ConvLinear(in_features: int, out_features: int, max_batch_size: int, bias: bool = True, device: Union[torch.device, str, ForwardRef(None)] = None, dtype: Optional[torch.dtype] = None)

Linear layer with expanded weights that internally uses an expanded 1D convolution.

Refer to the documentation of convolutions for more about the internals and Pytorch's Linear Layer documentation for more about the parameters and their usage.

Initializes internal Module state, shared by both nn.Module and ScriptModule.

Ancestors (in MRO)

  • torch.nn.modules.module.Module

Class variables

dump_patches: bool :

training: bool :

Methods

forward(self, x) ‑> Callable[..., Any]

Defines the computation performed at every call.

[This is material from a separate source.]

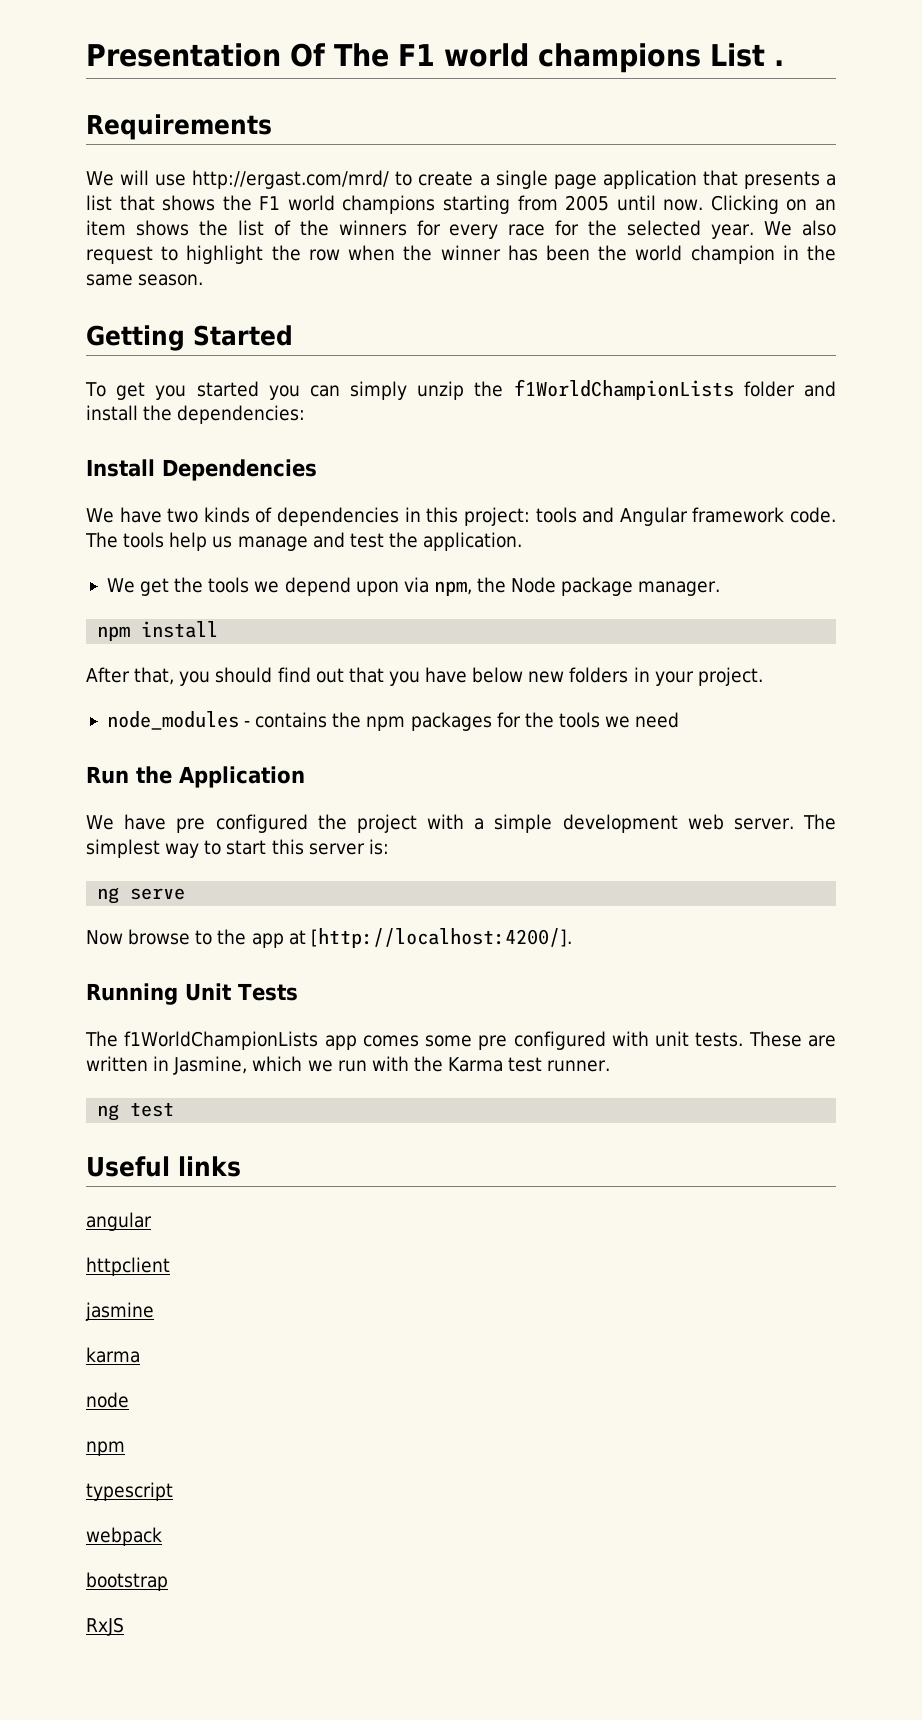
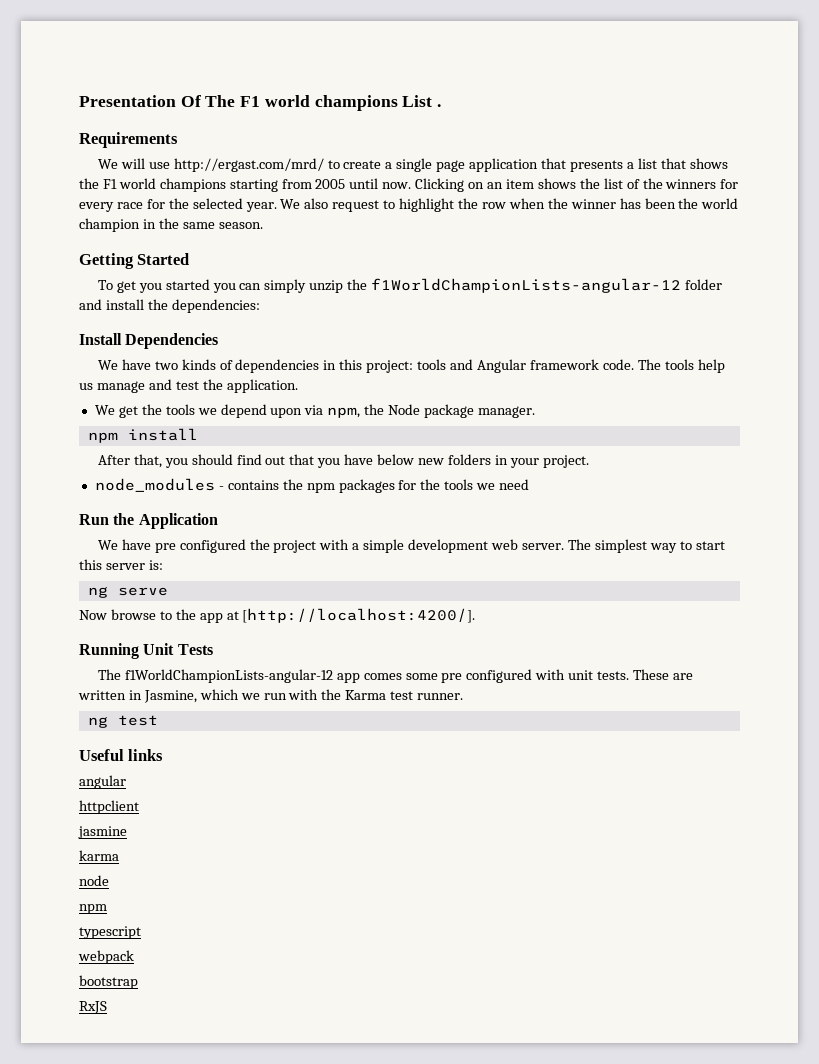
[513,379,734,400] f1WorldChampionLists -> [371,278,682,293] f1WorldChampionLists-angular-12
[124,1031,319,1050] f1WorldChampionLists -> [124,669,333,683] f1WorldChampionLists-angular-12

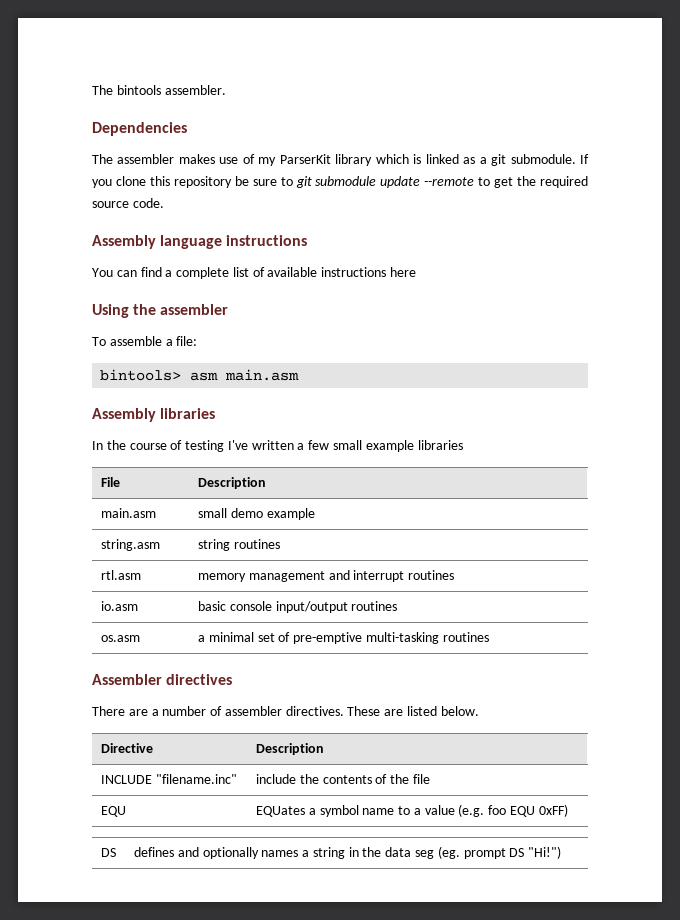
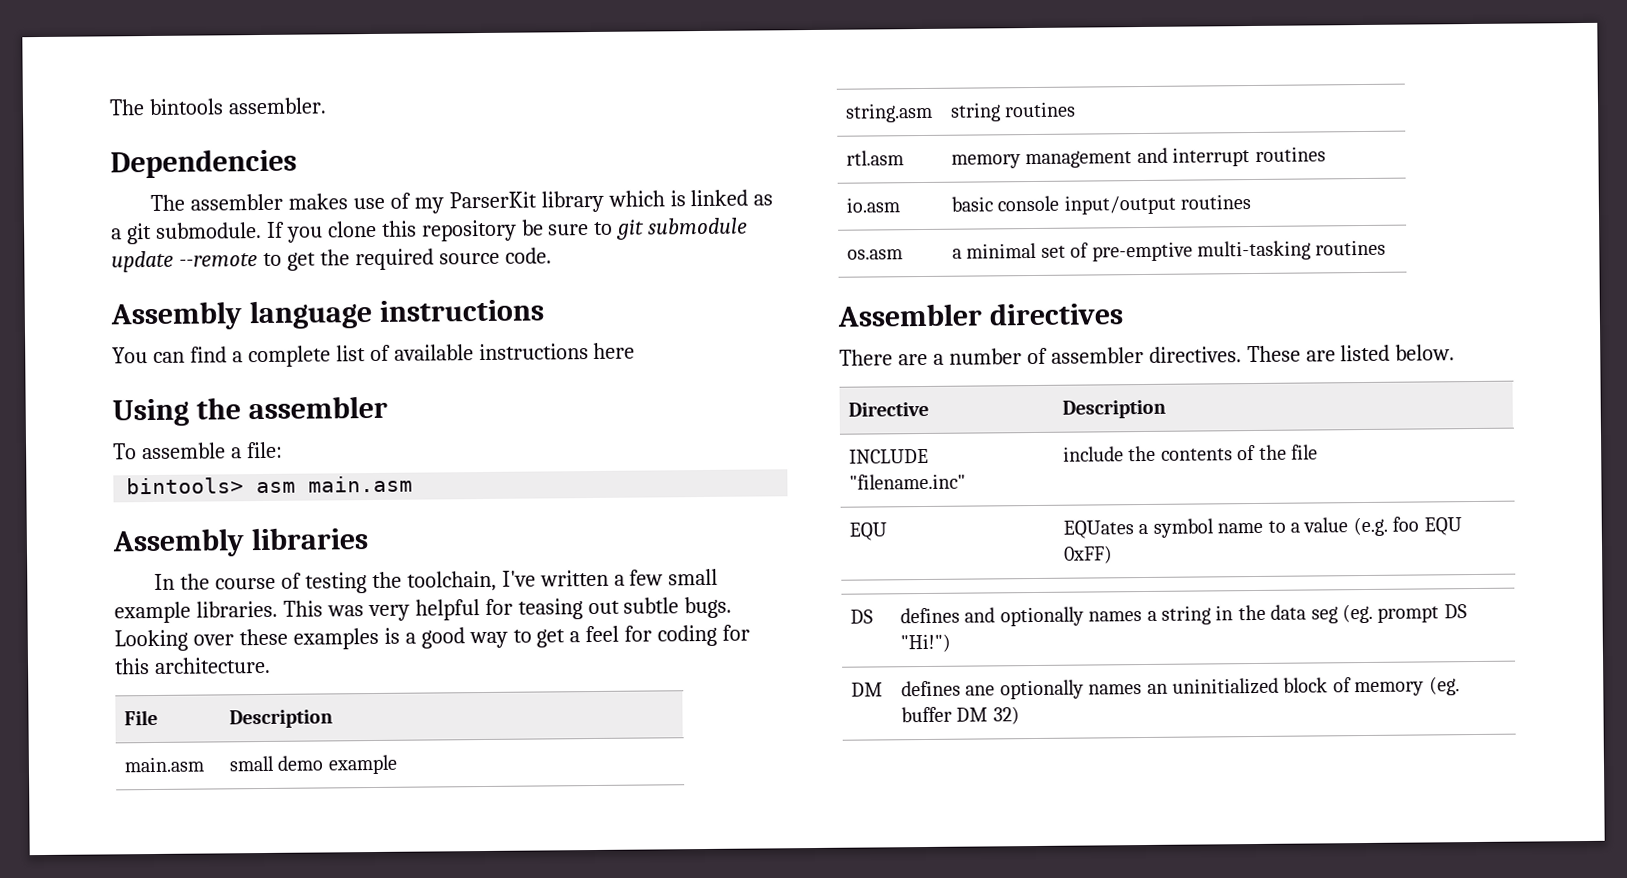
(225, 446) none -> [371,570,497,592] the toolchain,
[417,440,463,450] libraries -> [195,596,733,622] [114,624,751,652] [114,656,271,675] libraries. This was very helpful for teasing out subtle bugs. Looking over these examples is a good way to get a feel for coding for this architecture.
(562, 852) none -> [851,682,884,697] [901,676,1460,700] [901,706,1020,725] // DM | defines ane optionally names an uninitialized block of memory (eg. buffer DM 32)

Should be overridden by all subclasses.

.. note:: Although the recipe for forward pass needs to be defined within this function, one should call the :class:Module instance afterwards instead of this since the former takes care of running the registered hooks while the latter silently ignores them.

Embedding(num_embeddings: int, embedding_dim: int, max_batch_size: int, padding_idx: Optional[int] = None, max_norm: Optional[float] = None, norm_type: float = 2.0, scale_grad_by_freq: bool = False, sparse: bool = False, device: Union[torch.device, str, ForwardRef(None)] = None, dtype: Optional[torch.dtype] = None)

Linear layer with expanded weights to be used with DP-SGD.

Weights are expanded to the max_batch_size so that the autodif computes the per-samples gradient needed by the DP-SGD algorithm.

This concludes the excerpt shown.